**EXTRACTED RECORDS**
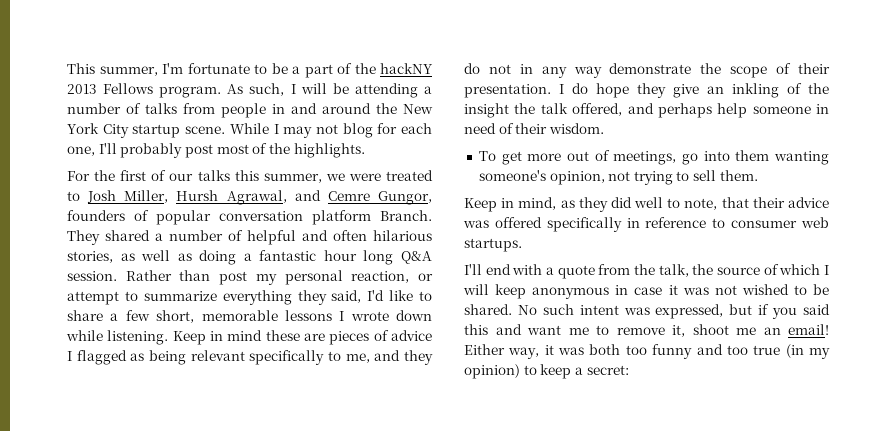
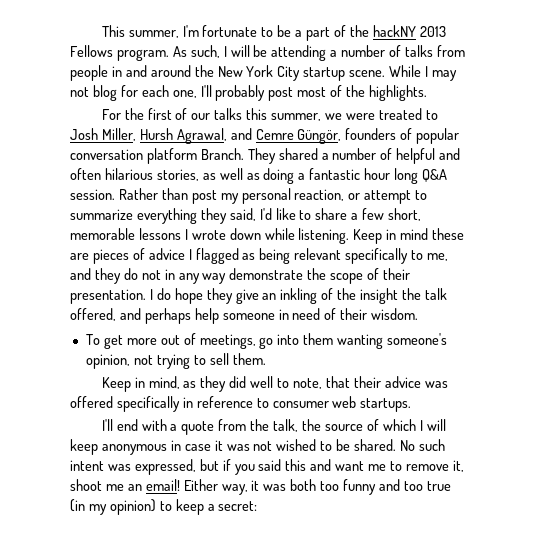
[378,191,433,205] Gungor, -> [297,129,342,144] Güngör,

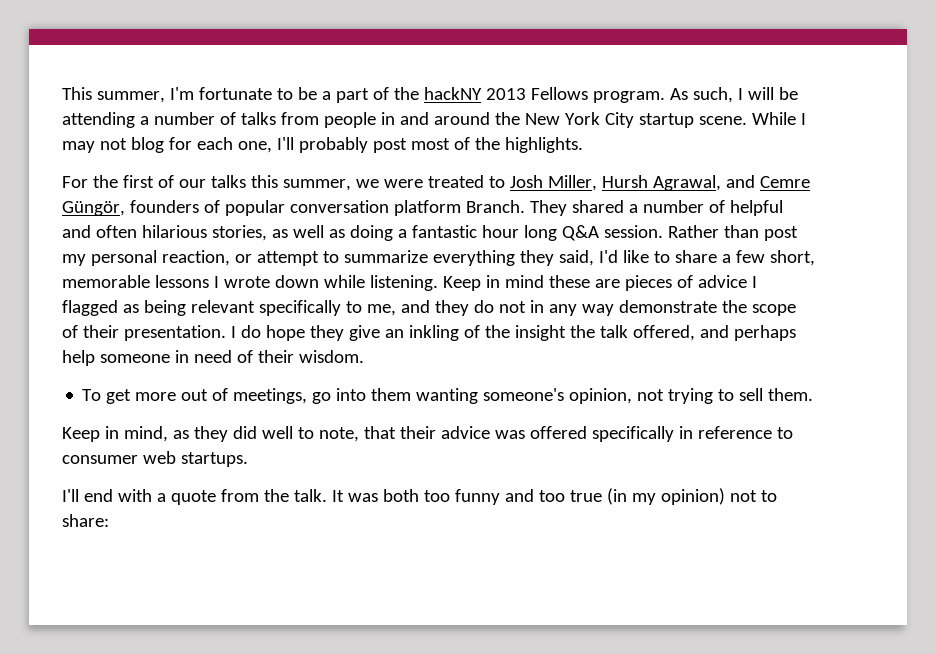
[273,419,446,432] [70,439,445,455] [70,459,464,475] [70,479,260,495] talk, the source of which I will keep anonymous in case it was not wished to be shared. No such intent was expressed, but if you said this and want me to remove it, shoot me an email! Either way, it -> [293,489,344,502] talk. It
[159,499,258,515] to keep a secret: -> [729,490,777,502] [62,514,109,527] not to share:

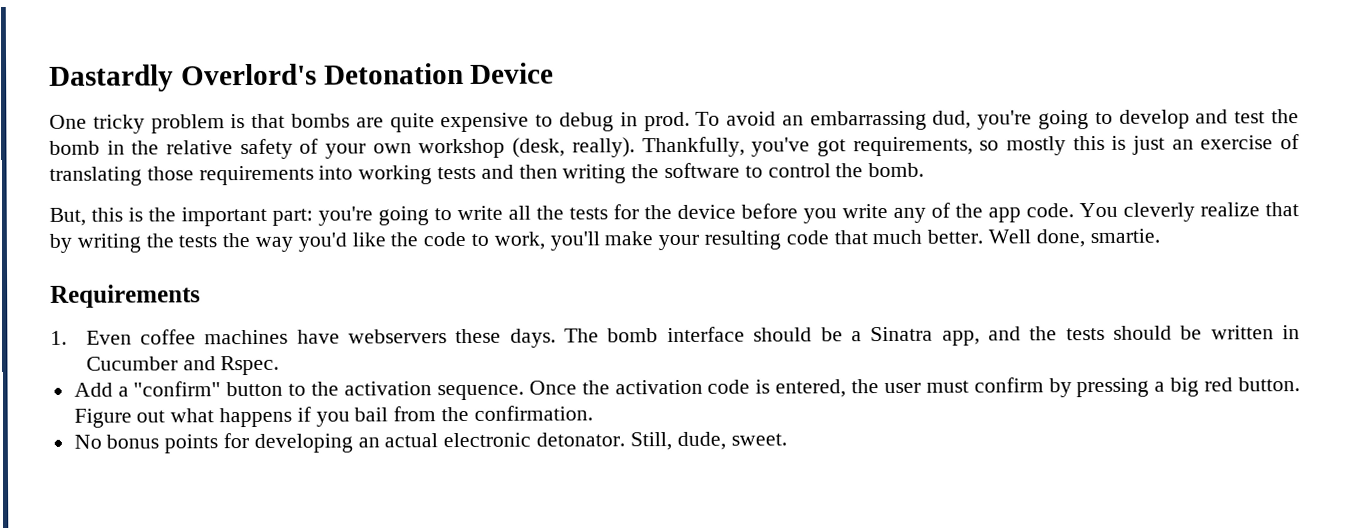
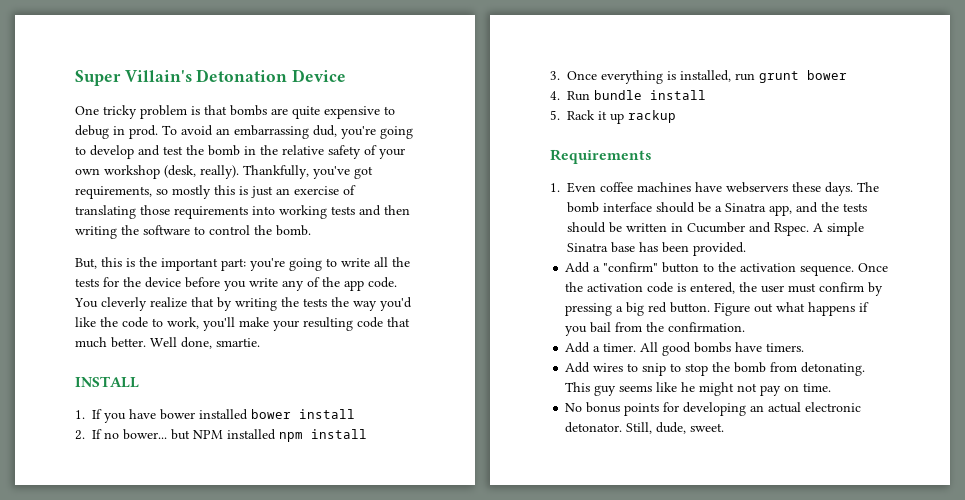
[49,63,317,92] Dastardly Overlord's -> [75,70,192,86] Super Villain's
(1160, 236) none -> [75,376,139,388] [75,409,356,423] [75,429,368,442] [550,70,848,84] [550,90,707,101] [550,110,677,124] // INSTALL // 1. If you have bower installed bower install // 2. If no bower... but NPM installed npm install // 3. Once everything is installed, run grunt bower // 4. Run bundle install // 5. Rack it up rackup
(280, 365) none -> [813,222,865,236] [567,242,747,256] A simple Sinatra base has been provided.
(593, 413) none -> [565,342,805,356] [565,362,866,376] [565,382,832,396] // Add a timer. All good bombs have timers. // Add wires to snip to stop the bomb from detonating. This guy seems like he might not pay on time.

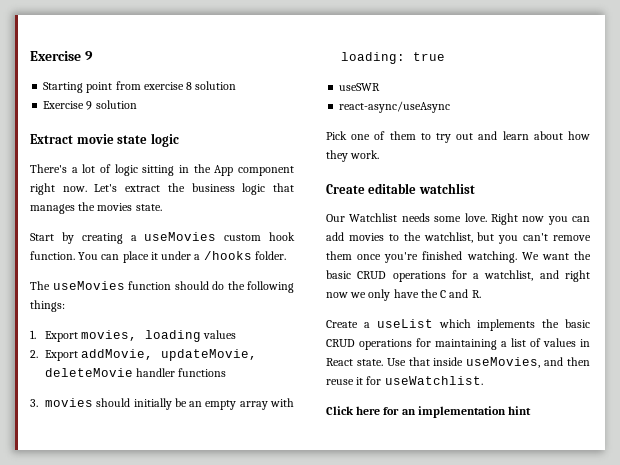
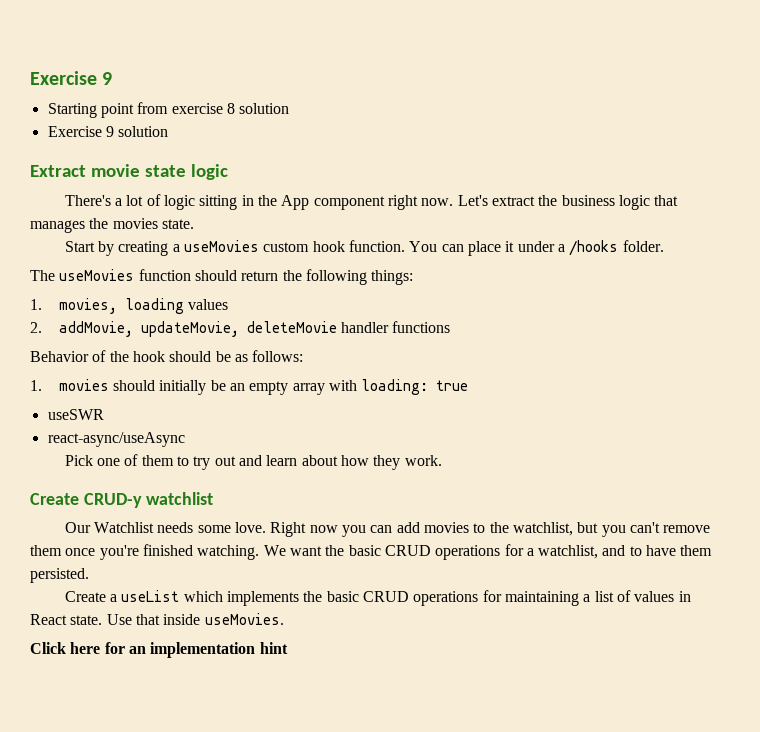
[212,281,224,290] do -> [241,271,279,281] return
[44,331,78,342] Export -> (42, 304) none
[44,350,78,361] Export -> (42, 327) none
[30,399,38,407] 3. -> [30,350,304,362] [30,380,42,391] Behavior of the hook should be as follows: // 1.
[368,183,417,194] editable -> [83,493,142,508] CRUD-y
[565,270,590,282] [326,289,481,301] right now we only have the C and R. -> [629,545,713,556] [30,568,89,583] to have them persisted.
[466,357,590,368] [326,376,483,385] useMovies, and then reuse it for useWatchlist. -> [204,613,284,625] useMovies.

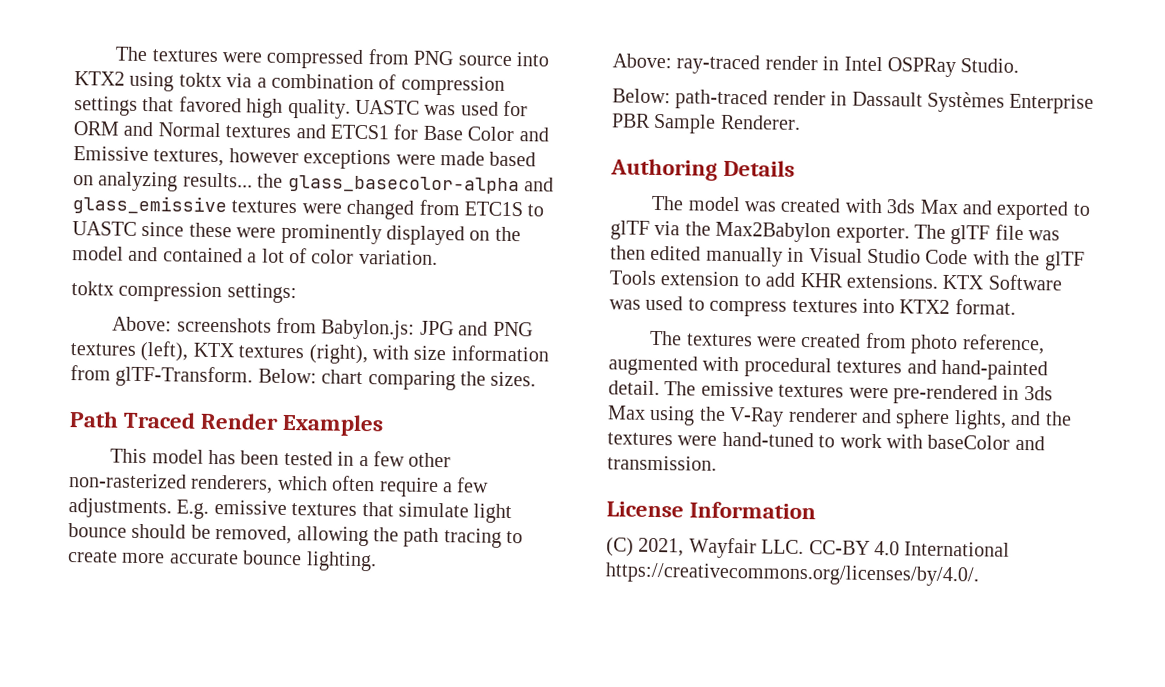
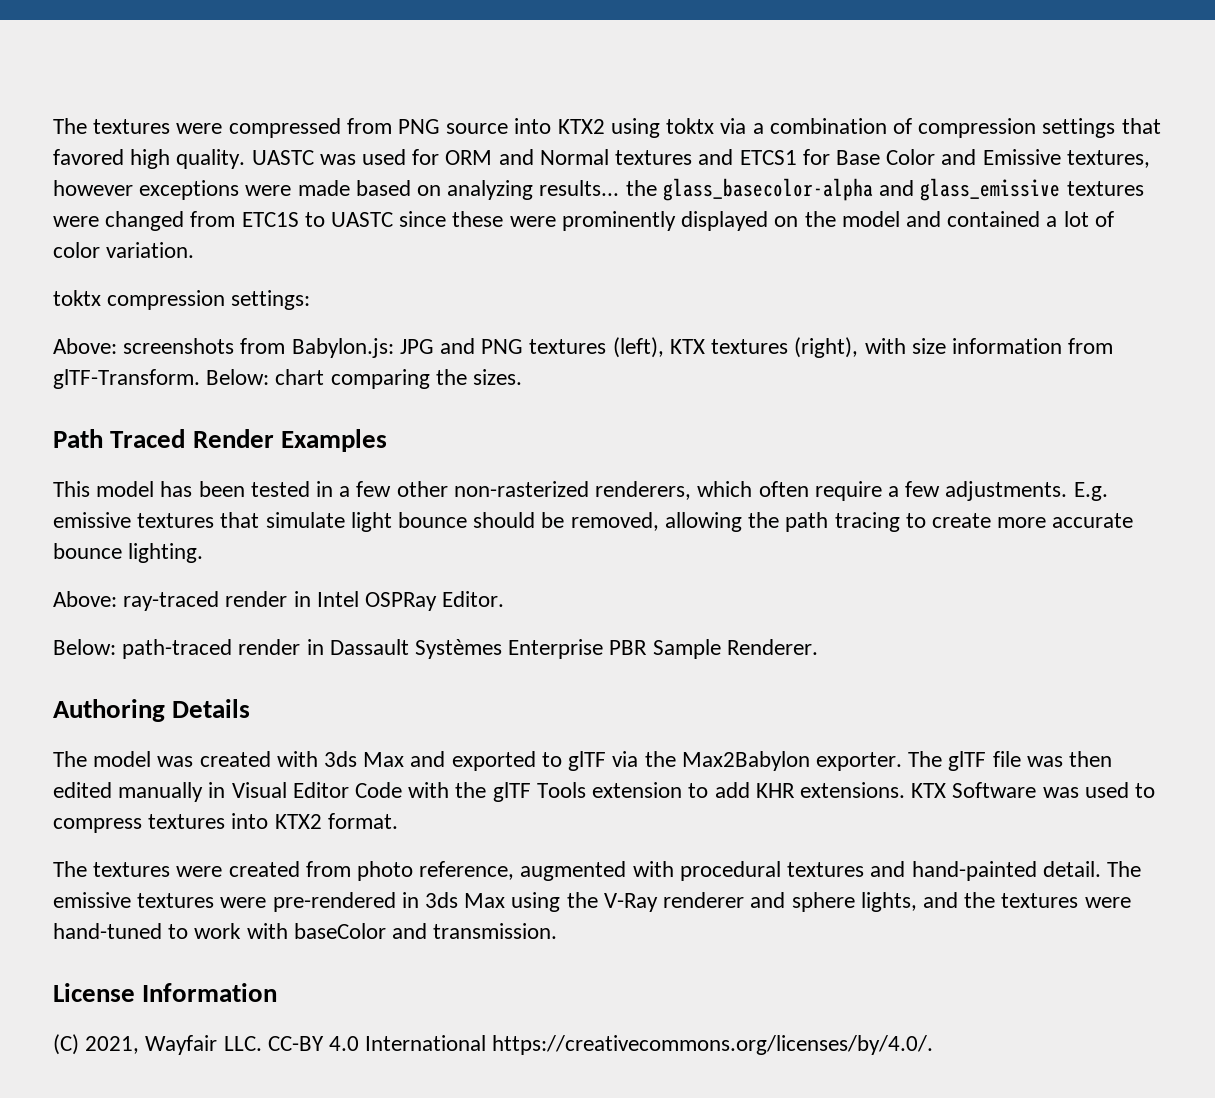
[960,58,1020,73] Studio. -> [442,591,505,607] Editor.
[867,248,921,264] Studio -> [292,782,349,798] Editor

**TASK STATEMENT**
Using the records above, return verbatim only the part that opens with the line containing "(593, 413) none" and closes with the line containing "[44,331,78,342] Export -> (42, 304) none"; pictures stay out.

**RESULT**
(593, 413) none -> [565,342,805,356] [565,362,866,376] [565,382,832,396] // Add a timer. All good bombs have timers. // Add wires to snip to stop the bomb from detonating. This guy seems like he might not pay on time.

[212,281,224,290] do -> [241,271,279,281] return
[44,331,78,342] Export -> (42, 304) none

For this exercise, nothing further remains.